Por eso, anoche fue un placer escucharla, no sólo por la conversación sino porque lo hicimos por Skype y volví a disfrutar de sus modos como antaño. El relato que me contó hacia el final de conversación le vino a la memoria porque nos dio por recordar tías y primas que hace mucho tiempo que no vemos en estos tiempos de migraciones y desmembramientos familiares. Y es que ya son numerosos los miembros de la familia que estamos desperdigados por el continente. Para los venezolanos es una experiencia muy dolorosa que aún no calibramos del todo, porque somos objeto de una migración reciente, obligados a salir de un país acostumbrado a recibir inmigrantes, a compartir los recursos y las posibilidades de crecimiento con manos extranjeras y ahora nos toca probar suerte en otros lugares.
A sus 86 años mi madre luce estupenda, una piel casi sin arrugas, y bien dispuesta a la exploración del mundo; no fue difícil entrenarla en el Skype y el WhatsApp.
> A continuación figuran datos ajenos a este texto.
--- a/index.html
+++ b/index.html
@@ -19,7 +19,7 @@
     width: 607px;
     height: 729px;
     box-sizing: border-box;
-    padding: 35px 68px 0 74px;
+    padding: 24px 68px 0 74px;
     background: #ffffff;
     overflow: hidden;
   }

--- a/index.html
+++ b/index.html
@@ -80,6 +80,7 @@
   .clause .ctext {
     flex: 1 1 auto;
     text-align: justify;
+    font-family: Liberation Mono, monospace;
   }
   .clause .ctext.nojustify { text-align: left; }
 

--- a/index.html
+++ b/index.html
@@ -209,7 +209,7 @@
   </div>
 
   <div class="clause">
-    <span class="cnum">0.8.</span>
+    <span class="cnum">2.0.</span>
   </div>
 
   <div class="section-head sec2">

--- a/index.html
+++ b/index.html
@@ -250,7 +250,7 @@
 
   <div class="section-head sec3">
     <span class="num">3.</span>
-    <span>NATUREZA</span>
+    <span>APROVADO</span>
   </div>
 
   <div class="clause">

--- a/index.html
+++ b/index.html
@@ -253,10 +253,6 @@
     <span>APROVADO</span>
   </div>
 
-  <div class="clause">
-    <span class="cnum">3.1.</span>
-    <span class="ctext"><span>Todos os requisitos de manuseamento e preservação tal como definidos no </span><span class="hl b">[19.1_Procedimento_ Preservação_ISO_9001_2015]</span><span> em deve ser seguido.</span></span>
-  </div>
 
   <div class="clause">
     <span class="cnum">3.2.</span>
La vi más serena que en otras ocasiones, con blusa blanca y vaporosa, el pelo lacio y brillantes canas. Aun cuando no dejó de mencionar su soledad, no hubo queja expresa. Cuando le pregunté por las sobrinas de mi padre que no vemos desde hace años, recordó la visita reciente de la mayor de ellas, Josefina. Fue entonces cuando recordamos su matrimonio, el primero que se celebró allá por los años de 60, porque no eran comunes los enlaces matrimoniales, al menos en ésta familia, todos mis tíos estuvieron en concubinatos que se estabilizaban después de llevarse a sus novias en las madrugadas.
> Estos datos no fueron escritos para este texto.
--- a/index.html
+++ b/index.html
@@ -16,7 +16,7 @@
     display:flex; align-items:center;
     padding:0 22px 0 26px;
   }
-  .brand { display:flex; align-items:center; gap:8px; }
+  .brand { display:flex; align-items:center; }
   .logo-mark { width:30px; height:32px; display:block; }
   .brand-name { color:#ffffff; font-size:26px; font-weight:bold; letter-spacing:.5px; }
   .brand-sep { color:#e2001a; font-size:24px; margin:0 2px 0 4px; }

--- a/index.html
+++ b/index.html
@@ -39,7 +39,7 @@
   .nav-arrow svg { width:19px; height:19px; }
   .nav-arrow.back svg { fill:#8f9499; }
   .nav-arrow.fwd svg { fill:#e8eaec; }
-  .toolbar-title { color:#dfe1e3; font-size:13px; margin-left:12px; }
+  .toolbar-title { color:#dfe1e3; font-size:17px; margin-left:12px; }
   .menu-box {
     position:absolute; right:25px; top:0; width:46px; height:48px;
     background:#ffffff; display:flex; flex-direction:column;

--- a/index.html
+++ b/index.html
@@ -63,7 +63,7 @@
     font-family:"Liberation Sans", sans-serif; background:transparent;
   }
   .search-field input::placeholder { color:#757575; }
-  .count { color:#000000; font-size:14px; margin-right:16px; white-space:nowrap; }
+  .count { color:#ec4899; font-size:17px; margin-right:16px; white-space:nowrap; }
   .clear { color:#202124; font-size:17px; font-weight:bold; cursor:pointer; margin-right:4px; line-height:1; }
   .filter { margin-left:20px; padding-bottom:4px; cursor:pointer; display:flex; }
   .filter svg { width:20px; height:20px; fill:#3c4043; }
La boda de Josefina fue un acontecimiento. Residía en Carora, una pequeña ciudad del estado Lara. Toda su familia había nacido en Morrocoy a dos horas de trayecto en camión. Fue la primera en salir a estudiar y trabajar a la ciudad, con apenas 16 años; sus padres se mostraron reacios a dejarla marchar, pero al verla convertida en Auxiliar de Enfermería, pasó a ser admirada y respetada por todos. Fue allí, en la aldea, donde se celebró el matrimonio y la fiesta pantagruélica de tres días, pues a los invitados, venidos de aldeas lejanas y saturados de música, baile, y de consumir cuatro chivos, un marrano e ingentes cantidades de cocuy, no les era fácil montar las yeguas y burros para el regreso.
Esa noche que hablé con mi madre rememoramos un secreto a voces sobre de la exigencia que le hizo la novia a su peinadora y cuñada, de ajustar fuerte el tocado por la creencia arraigada que de llegarse a caer, era una señal de que la novia no era virgen.
Al día de hoy, no se sabe si se mantuvo firme por la gran cantidad de pinzas que tuvo que usar o porque realmente lo era. Los más insidiosos recuerdan que su primer hijo fue sietemesino.